When I first discovered the girls, I was afraid to handle them. There they were, hidden under a stack of paired, embroidered pillow cases.

Ah, yes, I can remember sitting at my mothers feet many a day as a child, watching her work. She would sit in her special chair in the corner of the living room, methodically poking her needle and thread through a bakery flour sack-turned-pillow case, creating beautiful colorful threaded scenes on the stark white fabric.

I was just a child, with no interest or patience for sewing the days of the week on flour sack-turned-dish towels, or “his” and “hers” on pillow cases….I just wanted to go outside and play….but they were beautiful works of art; a combined effort between her skill, and dads foresight to bring home the empty flour sacks from his bakery, and I was mesmerized.

Mom was an embroidery freak.

Even though she has been gone a very long time, a part of her remains throughout my house; on table cloths, dresser scarfs, and various uniquely decorated fabric items. Yes, I’ve got enough embroidered this and that to last me a life time. Pillow cases and dish towels I’ll never use up. And on rare occasions when I’m feeling a little blue, I might tap into a stack of her embroidered linens, brush a melancholy hand across a colorful peacock and think back to those days long ago. Spending time with her, day after day, as she sat anchored to her chair, sewing with such passion, waiting for her to let me go play outside.

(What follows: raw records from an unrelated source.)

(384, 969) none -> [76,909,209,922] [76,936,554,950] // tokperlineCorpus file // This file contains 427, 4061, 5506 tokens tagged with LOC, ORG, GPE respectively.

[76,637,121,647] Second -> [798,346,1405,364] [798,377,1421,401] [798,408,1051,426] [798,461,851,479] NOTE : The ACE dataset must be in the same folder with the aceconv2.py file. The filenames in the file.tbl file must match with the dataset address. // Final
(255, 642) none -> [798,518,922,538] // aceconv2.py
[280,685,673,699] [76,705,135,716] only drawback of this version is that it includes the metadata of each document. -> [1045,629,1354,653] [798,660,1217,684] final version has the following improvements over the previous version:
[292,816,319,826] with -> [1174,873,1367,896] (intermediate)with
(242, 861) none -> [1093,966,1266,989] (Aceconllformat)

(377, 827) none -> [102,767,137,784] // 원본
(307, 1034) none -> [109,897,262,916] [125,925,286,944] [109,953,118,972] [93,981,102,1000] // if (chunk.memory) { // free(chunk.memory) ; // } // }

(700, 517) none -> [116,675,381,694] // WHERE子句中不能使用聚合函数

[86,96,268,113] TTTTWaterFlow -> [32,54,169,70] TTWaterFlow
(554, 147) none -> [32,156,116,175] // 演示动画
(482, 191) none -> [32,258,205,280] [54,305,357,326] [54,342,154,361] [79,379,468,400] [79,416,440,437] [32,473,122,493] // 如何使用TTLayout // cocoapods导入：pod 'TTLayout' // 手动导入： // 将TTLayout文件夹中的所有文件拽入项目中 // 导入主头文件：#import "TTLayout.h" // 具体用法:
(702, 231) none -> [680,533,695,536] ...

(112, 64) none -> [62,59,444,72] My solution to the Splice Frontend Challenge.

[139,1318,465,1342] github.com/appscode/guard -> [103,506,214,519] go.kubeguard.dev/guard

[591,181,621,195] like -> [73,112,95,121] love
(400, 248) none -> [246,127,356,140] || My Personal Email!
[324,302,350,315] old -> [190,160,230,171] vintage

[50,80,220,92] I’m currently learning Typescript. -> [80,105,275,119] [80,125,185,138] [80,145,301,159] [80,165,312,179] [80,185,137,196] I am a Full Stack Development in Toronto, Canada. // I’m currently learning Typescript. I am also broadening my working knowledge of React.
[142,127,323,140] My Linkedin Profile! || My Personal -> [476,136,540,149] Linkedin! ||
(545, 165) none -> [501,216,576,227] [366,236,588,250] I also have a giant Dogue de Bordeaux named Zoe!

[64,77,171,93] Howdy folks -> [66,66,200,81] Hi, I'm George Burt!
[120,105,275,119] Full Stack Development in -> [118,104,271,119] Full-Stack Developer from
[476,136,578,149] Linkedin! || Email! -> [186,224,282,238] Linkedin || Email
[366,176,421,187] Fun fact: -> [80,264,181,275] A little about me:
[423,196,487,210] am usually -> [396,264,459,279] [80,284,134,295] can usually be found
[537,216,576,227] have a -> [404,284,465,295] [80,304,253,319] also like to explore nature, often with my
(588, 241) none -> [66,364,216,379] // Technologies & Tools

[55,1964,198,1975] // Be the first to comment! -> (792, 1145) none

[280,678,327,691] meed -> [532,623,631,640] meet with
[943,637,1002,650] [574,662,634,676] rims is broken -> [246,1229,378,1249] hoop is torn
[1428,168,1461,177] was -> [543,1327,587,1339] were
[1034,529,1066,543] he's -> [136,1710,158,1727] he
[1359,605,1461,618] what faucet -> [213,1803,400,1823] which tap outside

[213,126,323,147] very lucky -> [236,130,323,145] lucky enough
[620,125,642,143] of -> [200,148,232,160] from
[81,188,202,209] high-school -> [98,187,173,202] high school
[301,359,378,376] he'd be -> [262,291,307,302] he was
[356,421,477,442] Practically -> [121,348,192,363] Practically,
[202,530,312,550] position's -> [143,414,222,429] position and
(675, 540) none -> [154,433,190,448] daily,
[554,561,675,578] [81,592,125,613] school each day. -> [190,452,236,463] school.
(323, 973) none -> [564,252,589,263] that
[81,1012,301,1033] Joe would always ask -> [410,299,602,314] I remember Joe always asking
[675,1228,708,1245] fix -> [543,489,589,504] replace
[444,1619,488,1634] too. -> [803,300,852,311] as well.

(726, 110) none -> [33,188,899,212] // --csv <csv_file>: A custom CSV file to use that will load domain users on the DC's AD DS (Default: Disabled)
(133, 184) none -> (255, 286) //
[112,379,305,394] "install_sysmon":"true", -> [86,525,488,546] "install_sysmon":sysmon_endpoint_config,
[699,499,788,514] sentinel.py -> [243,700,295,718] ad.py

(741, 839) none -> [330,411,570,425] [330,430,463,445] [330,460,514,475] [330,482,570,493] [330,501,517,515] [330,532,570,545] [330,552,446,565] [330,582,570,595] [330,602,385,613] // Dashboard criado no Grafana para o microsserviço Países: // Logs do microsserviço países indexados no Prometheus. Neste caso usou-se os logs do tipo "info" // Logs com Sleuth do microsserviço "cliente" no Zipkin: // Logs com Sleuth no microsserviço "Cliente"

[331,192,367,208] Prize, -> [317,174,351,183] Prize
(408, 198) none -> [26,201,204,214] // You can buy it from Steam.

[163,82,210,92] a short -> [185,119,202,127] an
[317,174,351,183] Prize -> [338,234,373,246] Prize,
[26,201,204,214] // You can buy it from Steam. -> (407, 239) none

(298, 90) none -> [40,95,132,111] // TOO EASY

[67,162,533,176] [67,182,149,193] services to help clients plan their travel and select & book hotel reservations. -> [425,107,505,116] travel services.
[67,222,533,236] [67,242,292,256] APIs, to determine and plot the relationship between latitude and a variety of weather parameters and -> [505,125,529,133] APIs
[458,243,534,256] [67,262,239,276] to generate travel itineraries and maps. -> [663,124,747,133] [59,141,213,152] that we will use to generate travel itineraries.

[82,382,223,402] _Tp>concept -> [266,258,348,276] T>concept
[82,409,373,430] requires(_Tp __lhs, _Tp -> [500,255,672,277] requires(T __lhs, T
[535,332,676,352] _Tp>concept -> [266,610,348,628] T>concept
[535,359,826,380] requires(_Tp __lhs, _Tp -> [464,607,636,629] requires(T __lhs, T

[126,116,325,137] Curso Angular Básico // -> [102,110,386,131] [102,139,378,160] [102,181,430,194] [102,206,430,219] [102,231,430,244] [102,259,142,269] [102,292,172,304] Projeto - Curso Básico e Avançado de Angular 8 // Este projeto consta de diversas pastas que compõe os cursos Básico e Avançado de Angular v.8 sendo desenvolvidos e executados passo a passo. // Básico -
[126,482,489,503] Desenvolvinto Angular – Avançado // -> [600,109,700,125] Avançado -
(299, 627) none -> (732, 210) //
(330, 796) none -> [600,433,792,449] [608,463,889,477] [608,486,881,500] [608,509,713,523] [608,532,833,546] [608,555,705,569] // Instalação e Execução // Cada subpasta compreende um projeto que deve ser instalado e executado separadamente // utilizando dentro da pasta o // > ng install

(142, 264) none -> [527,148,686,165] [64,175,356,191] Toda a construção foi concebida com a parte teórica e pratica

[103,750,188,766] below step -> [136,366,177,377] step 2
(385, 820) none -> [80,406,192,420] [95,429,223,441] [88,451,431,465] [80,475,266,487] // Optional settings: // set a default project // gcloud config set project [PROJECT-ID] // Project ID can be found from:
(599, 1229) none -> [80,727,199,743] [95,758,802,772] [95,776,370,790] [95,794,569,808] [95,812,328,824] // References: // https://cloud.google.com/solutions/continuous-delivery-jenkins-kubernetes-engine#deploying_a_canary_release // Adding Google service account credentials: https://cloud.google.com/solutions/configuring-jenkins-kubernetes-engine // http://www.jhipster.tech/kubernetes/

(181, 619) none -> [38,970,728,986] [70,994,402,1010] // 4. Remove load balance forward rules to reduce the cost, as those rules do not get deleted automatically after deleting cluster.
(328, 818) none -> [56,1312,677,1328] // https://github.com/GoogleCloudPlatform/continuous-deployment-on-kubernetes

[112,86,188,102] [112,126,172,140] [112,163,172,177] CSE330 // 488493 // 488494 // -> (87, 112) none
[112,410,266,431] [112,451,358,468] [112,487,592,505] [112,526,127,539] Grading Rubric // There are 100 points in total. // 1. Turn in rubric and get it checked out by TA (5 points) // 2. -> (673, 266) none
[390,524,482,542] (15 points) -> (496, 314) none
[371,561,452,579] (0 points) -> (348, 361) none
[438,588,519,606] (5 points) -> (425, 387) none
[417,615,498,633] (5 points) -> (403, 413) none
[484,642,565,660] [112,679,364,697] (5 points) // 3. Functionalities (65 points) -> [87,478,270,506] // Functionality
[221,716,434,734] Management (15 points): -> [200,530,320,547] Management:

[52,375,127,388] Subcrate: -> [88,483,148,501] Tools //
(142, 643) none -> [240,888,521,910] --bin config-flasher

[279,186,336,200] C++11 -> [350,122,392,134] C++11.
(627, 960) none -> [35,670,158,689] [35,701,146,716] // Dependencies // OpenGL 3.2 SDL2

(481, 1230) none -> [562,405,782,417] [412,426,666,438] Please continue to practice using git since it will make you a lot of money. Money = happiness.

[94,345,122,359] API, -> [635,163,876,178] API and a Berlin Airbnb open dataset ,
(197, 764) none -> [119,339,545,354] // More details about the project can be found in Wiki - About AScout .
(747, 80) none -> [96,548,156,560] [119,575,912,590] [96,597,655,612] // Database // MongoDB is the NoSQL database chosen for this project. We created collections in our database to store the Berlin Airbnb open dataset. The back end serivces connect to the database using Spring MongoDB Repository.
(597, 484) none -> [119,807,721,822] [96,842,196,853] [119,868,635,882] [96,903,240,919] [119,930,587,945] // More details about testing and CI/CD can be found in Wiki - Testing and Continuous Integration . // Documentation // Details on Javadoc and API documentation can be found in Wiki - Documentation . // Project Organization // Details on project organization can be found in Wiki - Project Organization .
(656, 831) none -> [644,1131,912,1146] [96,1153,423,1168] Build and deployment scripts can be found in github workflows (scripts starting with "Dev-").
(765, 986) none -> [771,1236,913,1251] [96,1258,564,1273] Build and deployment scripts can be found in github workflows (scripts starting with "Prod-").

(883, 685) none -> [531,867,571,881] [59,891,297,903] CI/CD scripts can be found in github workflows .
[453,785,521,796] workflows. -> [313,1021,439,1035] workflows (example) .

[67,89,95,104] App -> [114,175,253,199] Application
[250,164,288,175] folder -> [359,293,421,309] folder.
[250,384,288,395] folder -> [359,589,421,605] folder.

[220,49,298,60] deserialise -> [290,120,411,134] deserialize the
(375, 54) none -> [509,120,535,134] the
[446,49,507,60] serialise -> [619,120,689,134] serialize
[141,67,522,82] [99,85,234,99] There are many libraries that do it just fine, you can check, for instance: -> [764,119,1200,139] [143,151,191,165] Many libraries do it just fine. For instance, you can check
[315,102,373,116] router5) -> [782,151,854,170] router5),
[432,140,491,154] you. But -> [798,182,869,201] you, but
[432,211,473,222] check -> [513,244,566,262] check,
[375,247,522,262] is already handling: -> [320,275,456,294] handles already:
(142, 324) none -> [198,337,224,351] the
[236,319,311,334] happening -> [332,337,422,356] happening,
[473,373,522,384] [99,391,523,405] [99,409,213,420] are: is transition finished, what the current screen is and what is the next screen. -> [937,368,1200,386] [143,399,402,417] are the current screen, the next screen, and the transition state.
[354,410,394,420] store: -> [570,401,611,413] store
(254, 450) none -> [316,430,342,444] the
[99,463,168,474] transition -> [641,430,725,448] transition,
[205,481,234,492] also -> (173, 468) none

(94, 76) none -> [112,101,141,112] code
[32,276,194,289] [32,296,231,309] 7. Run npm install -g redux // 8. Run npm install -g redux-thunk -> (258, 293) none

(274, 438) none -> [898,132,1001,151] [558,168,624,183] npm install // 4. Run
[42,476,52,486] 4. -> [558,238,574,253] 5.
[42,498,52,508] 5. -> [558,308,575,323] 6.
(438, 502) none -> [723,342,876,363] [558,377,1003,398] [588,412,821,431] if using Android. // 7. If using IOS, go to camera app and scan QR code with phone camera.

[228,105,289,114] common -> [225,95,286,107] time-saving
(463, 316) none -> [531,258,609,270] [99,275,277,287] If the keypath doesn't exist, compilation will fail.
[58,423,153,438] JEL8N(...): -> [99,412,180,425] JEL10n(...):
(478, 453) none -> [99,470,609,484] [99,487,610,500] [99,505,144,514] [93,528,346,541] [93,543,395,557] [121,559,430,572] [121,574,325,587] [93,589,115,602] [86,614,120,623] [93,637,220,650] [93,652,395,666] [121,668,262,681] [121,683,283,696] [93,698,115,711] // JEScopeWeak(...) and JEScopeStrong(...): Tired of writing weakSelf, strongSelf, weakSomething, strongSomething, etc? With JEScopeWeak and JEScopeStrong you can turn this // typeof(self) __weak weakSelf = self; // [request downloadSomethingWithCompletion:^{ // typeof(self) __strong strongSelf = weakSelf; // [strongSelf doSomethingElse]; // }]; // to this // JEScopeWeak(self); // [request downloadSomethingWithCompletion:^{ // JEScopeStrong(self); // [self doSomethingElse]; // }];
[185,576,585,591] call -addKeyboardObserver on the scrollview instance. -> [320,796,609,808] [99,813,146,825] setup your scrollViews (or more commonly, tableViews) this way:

Way back then, moms creative juices didn’t stop with embroidery. She fancied crochet, and ceramics, too. She even did some quilting, sewn all by hand. Which brings me back to my twelve lovely ladies.

When I lifted the neatly folded pillow cases up out of the drawer, there they were. A stack of perfectly flat, perfectly aligned colorful ladies with big full skirts. Twelve ladies. Each a different printed vintage fabric, all uniquely beautiful. Their heads were separate pieces and each had a big matching umbrella.

Moms Umbrella Girls.

I gasped in awe. Look at these precious women! All this time they’ve been buried under flour sacks! I laid them all out in a parade of Umbrella Girls. They were beautiful! They are beautiful with their puffy short sleeve, tiny waist southern bell gowns and Mary Poppins umbrellas! I couldn’t pick one favorite.Umbrella2 Then I noticed some of them were not completed.

Oh my.

It all came back to me.

The project. Mom and her sister started working on a secret project right after she was diagnosed with cancer. This is that project. The quilt. She was making me a quilt.

Somber would be a good descriptive word for starters, followed by long span of time without breathing. Feeling a little queasy, a little lightheaded, a little like bursting into tears, I picked up one of the Umbrella Girls. I held it to my face, deeply inhaled, and smelled the vintage fabric.

Mom.

Memories from 30 years ago pierced through my heart like yesterday. We missed out on a whole life together.

I know Mom had hoped I would be as passionate as she was about embroidery. Every time she would hand me a small starter project I would last about 15 minutes tops. I tried. I really tried. But my efforts paled in comparison to hers. Her stitches were so perfect you couldn’t identify front from back. My work looked like “connect the dots”. To this day I never did get the urge to embroidery. What can I say? My passion is to spend my free hours hunting, fishing or something exciting in the outdoors. I’m just not one to sit anchored in the corner of the living room and sew for hours on end.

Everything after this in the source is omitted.